#### [DESCRIPTION OF THE TASK]
Repeat the lines from the one containing "html: <div>08/24</div> ->" through the end of the listing exactly, both ends included. Do not carry over any pictures.

#### [DATASET EXCERPTS]

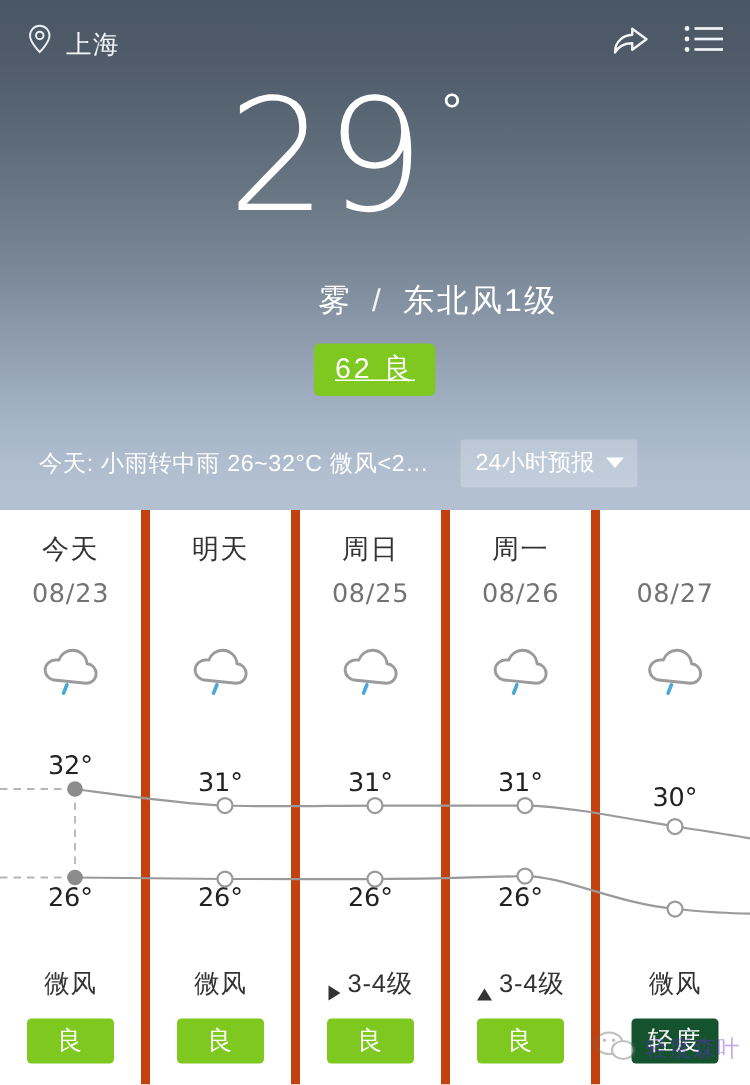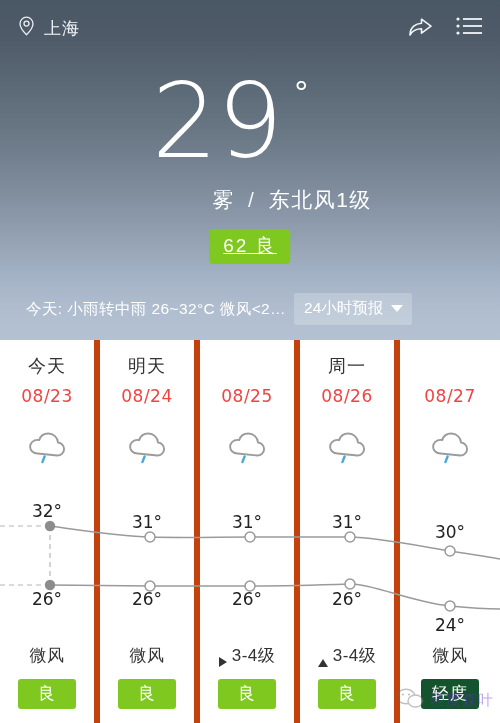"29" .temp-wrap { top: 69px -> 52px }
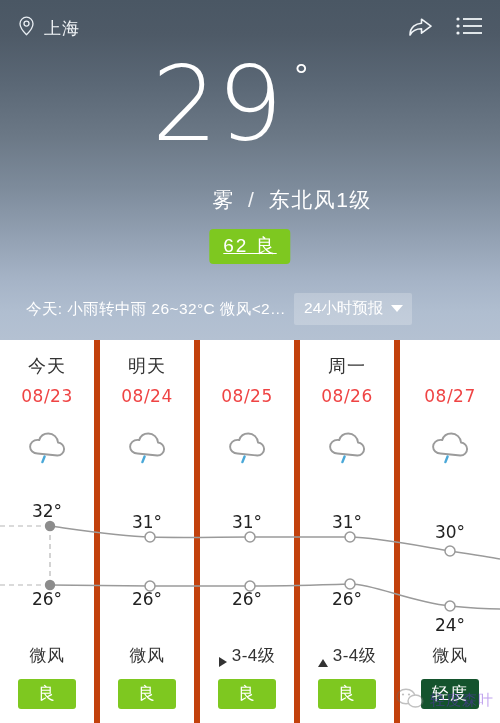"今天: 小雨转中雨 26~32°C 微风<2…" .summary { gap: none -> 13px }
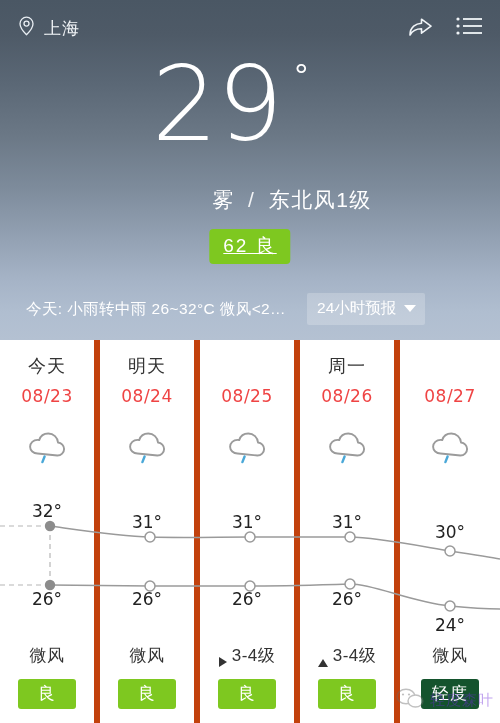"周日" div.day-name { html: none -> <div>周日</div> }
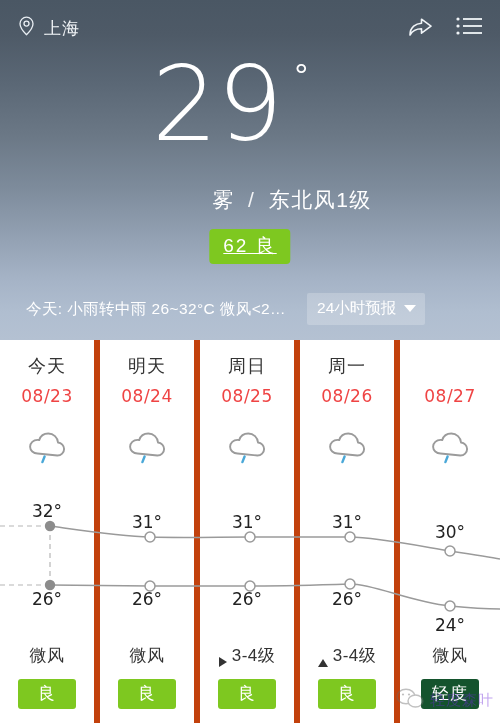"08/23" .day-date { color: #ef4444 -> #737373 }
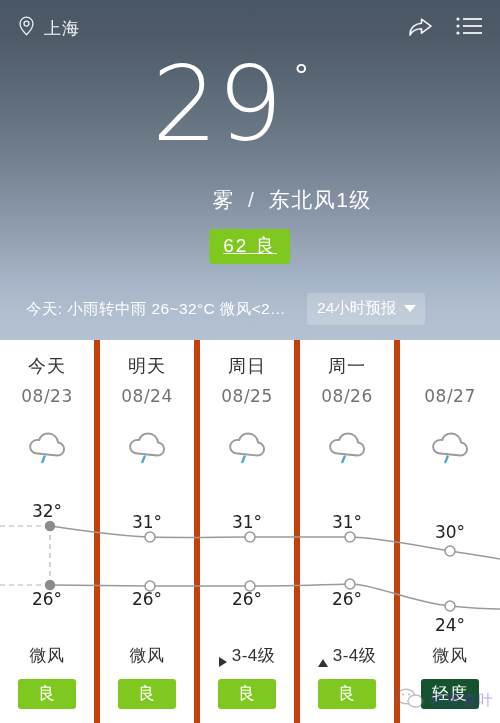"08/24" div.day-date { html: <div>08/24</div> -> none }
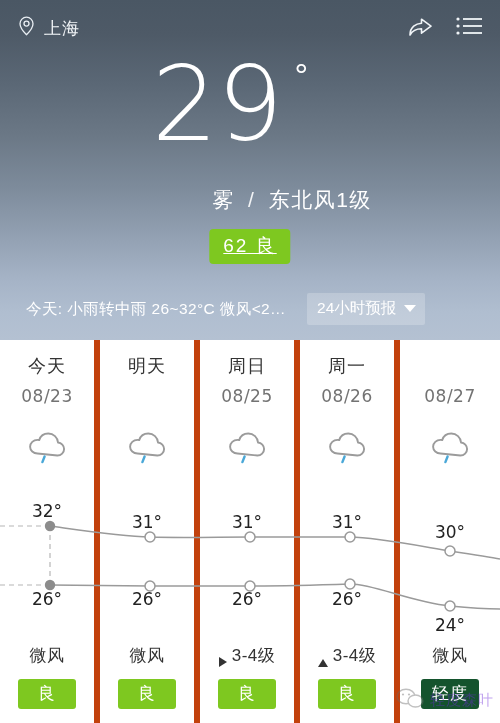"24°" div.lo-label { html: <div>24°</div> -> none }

#### [YOUR SOLUTION]
"08/24" div.day-date { html: <div>08/24</div> -> none }
"24°" div.lo-label { html: <div>24°</div> -> none }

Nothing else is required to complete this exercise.